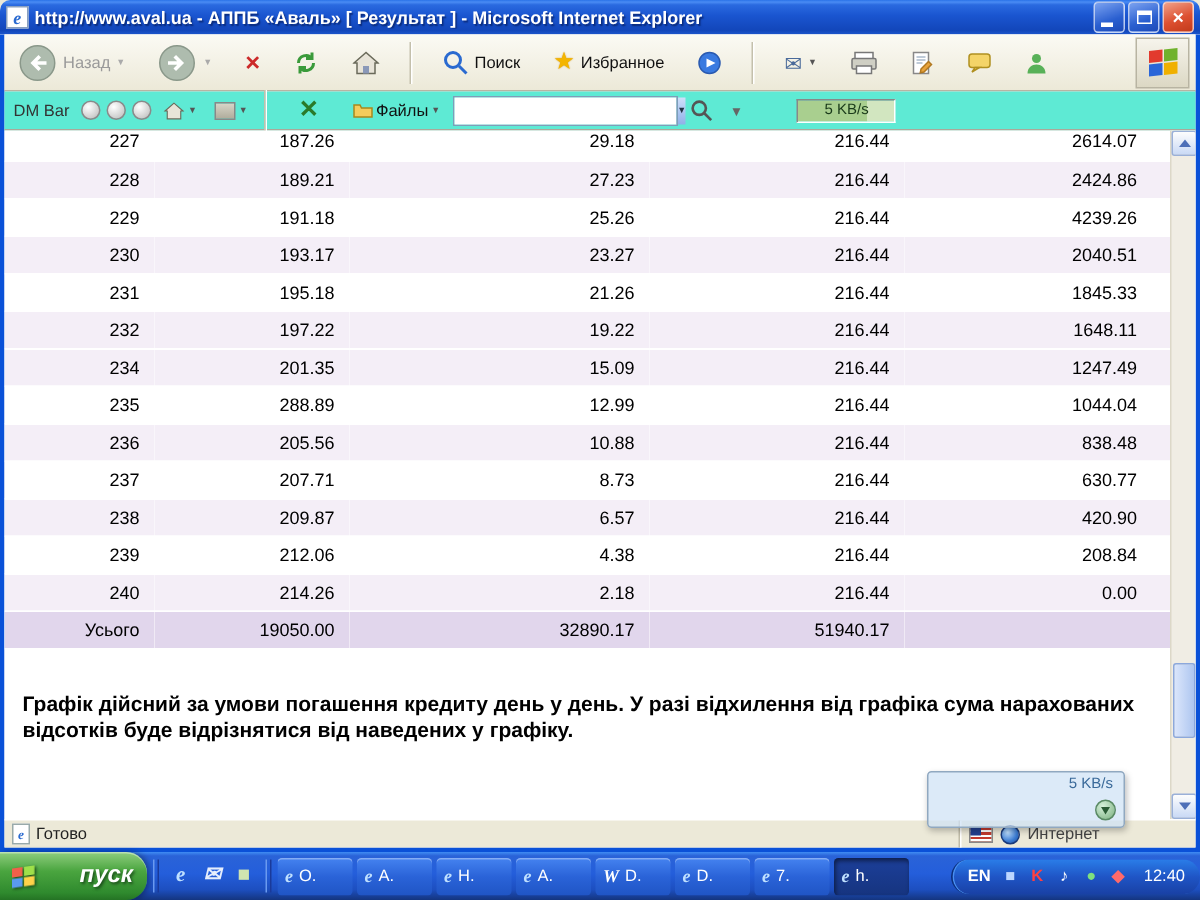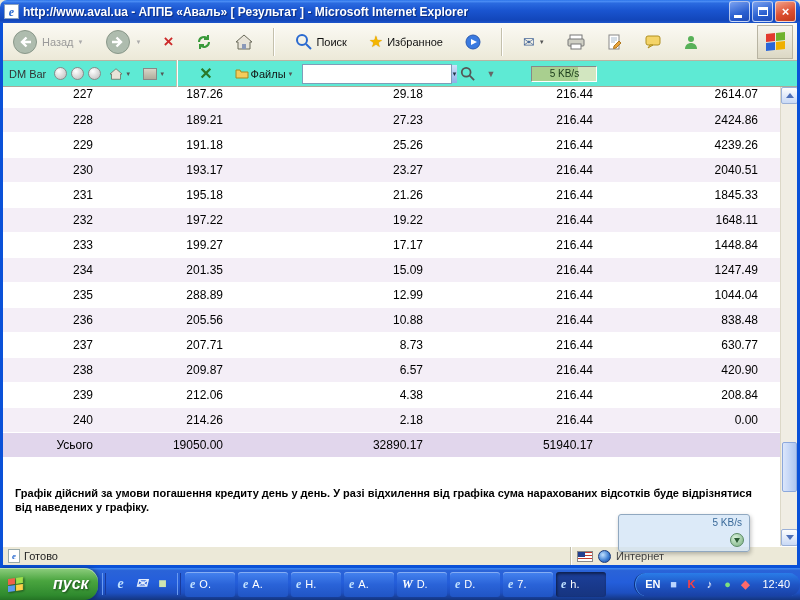"233" tr { html: <tr> <td>233</td> <td>199.27</td> <td>17.17</td> <td>216.44</td> <td>1448.84</td> </tr> -> none }
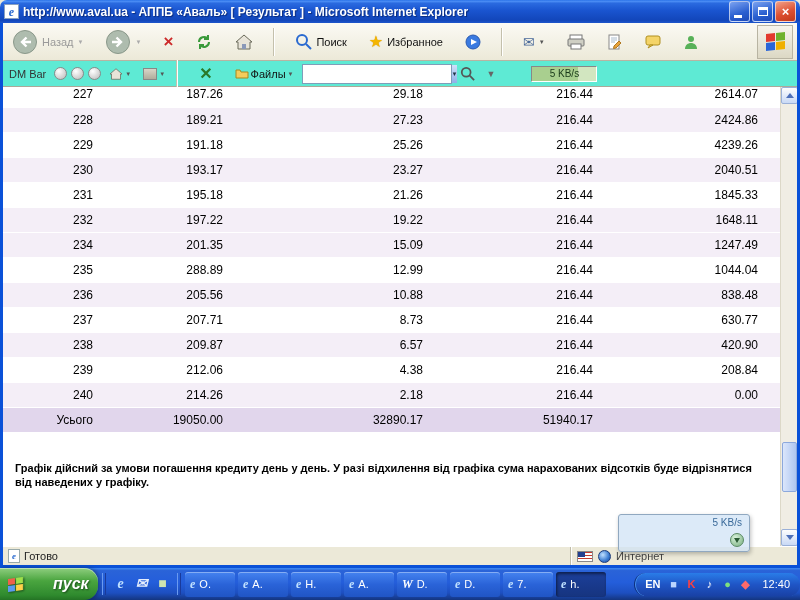"Графік дійсний за умови погашення" .note { font-size: 11px -> 14px }
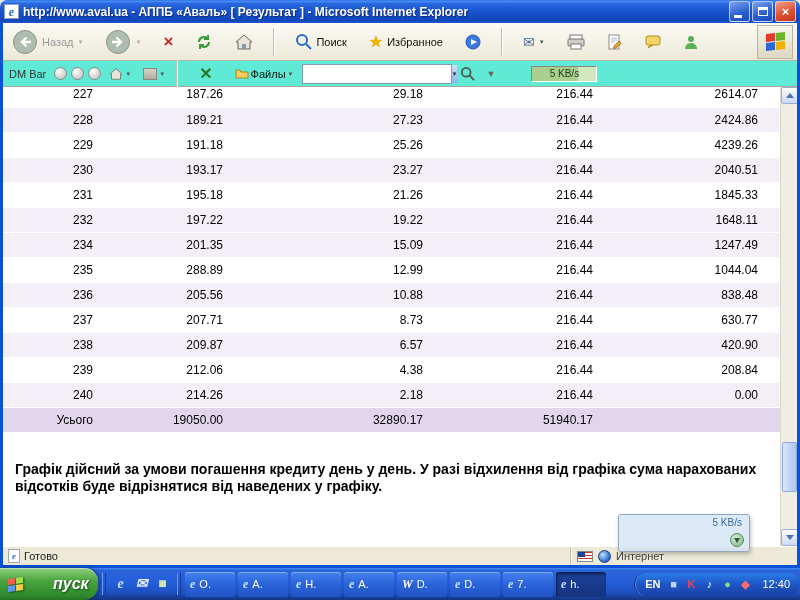"Интернет" .sb-zone { width: 227px -> 158px }
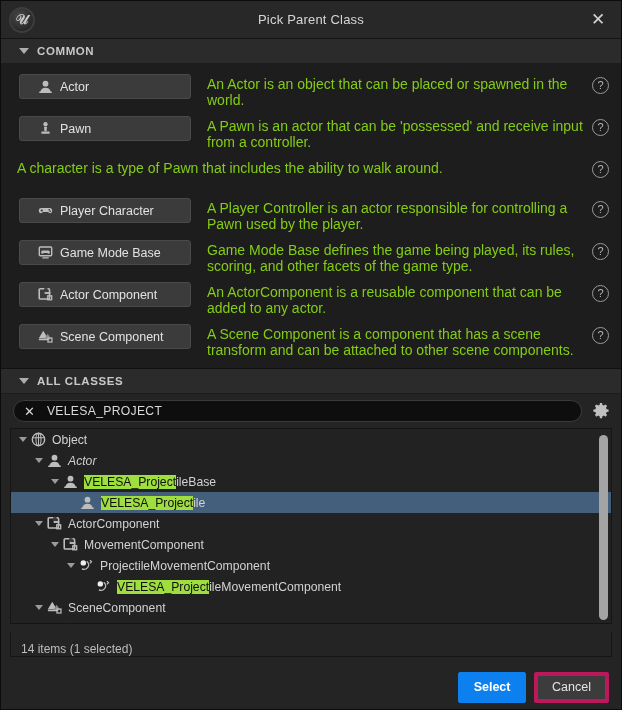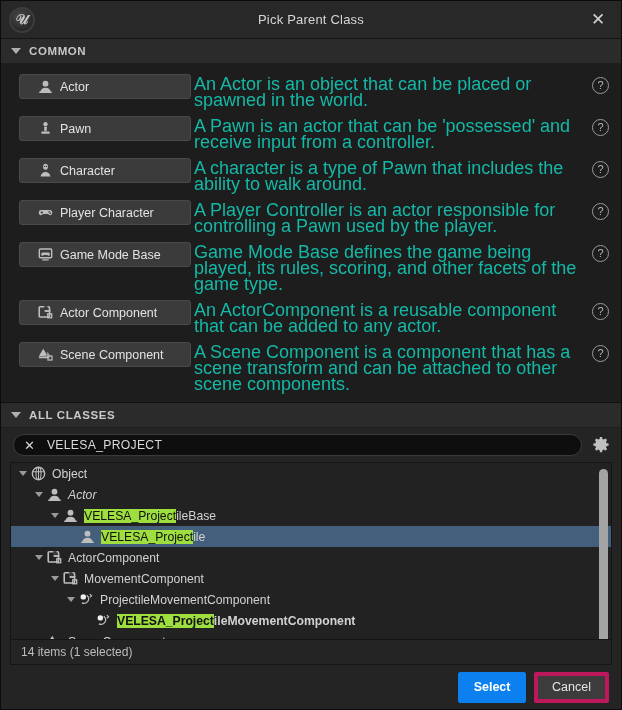"COMMON" .section-head { padding-left: 10px -> 18px }
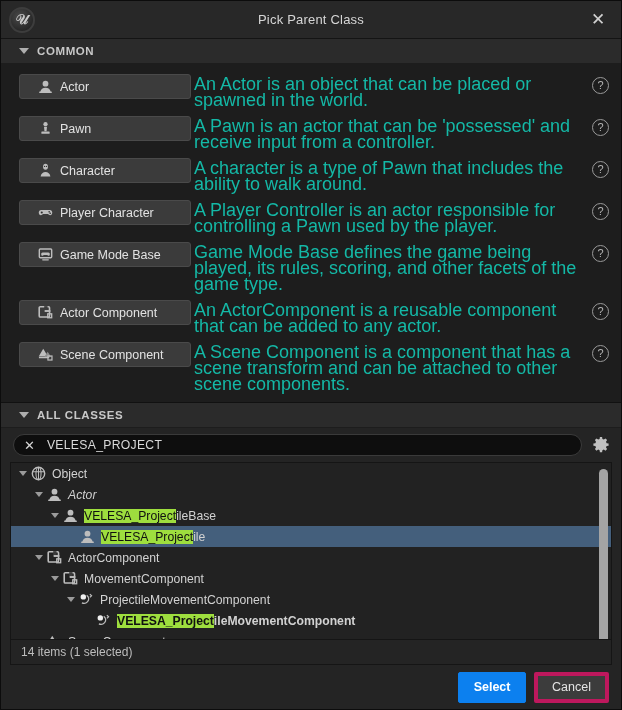"An Actor is an object" .cdesc { color: #14b8a6 -> #84cc16; font-size: 18px -> 14px; margin-left: 3px -> 16px }
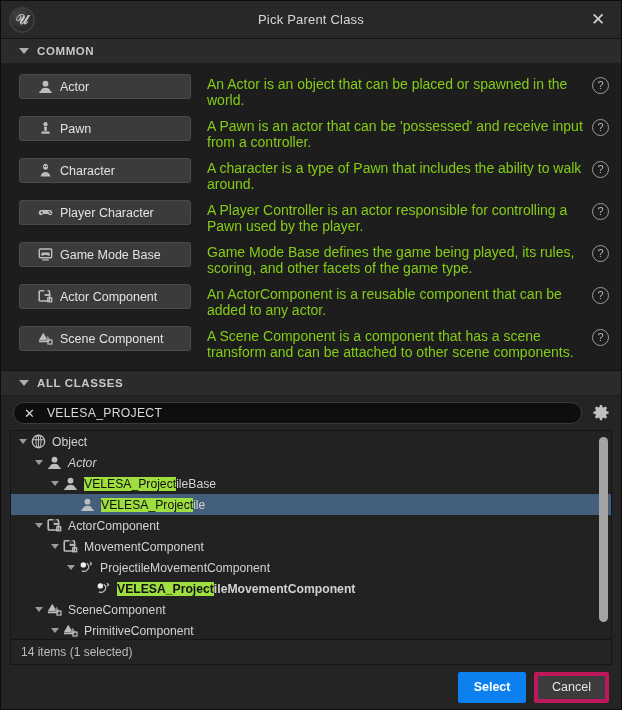"Character" div.cbtn { html: <div> <span> <svg> <ellipse></ellipse> <circle></circle> <circle></circle> <path></path> </svg> </span> <span>Character</span> </div> -> none }
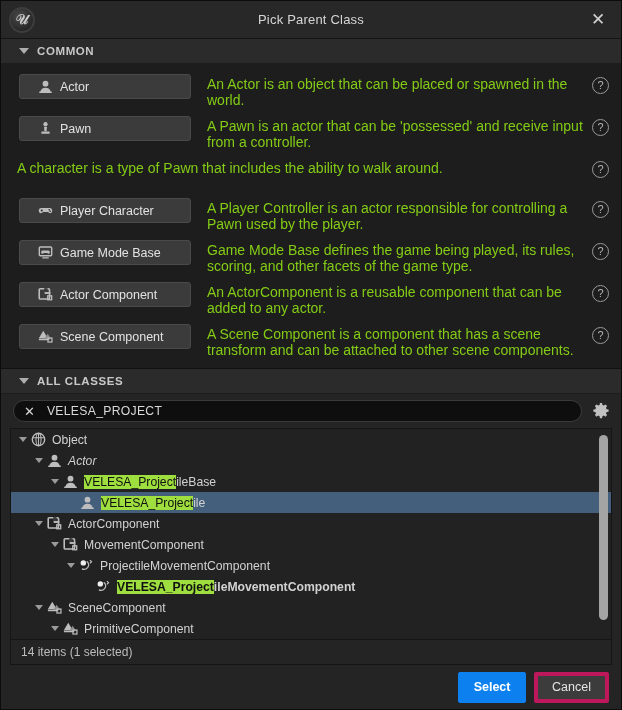"VELESA_ProjectileMovementComponent" div.trow { font-weight: bold -> none }
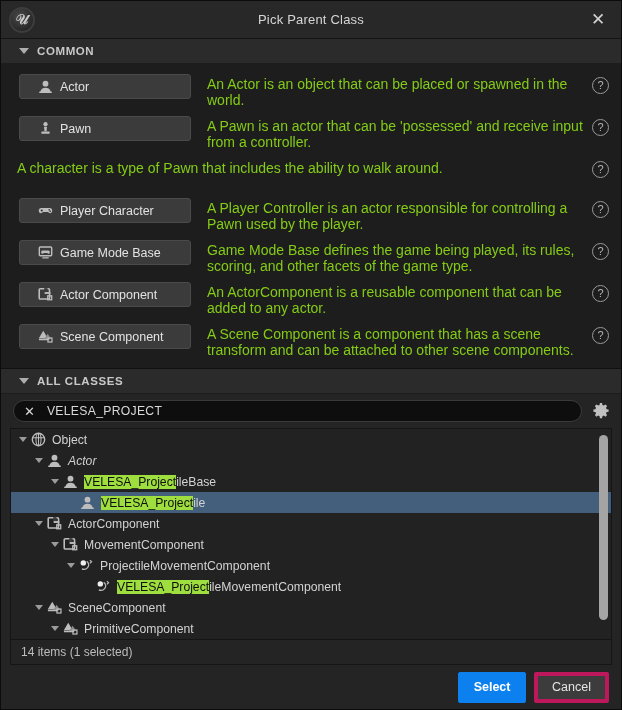"14 items (1 selected)" .status { align-items: center -> flex-end; margin: 0 9px -> 8px 9px }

= About this task =
Please print the lines above word for word, starting at the one with "дійсний за умови" and ending at the one with "html: <div> <span>", both included, and without any picture.

= Problem solution =
"Графік дійсний за умови погашення" .note { font-size: 11px -> 14px }
"Интернет" .sb-zone { width: 227px -> 158px }
"COMMON" .section-head { padding-left: 10px -> 18px }
"An Actor is an object" .cdesc { color: #14b8a6 -> #84cc16; font-size: 18px -> 14px; margin-left: 3px -> 16px }
"Character" div.cbtn { html: <div> <span> <svg> <ellipse></ellipse> <circle></circle> <circle></circle> <path></path> </svg> </span> <span>Character</span> </div> -> none }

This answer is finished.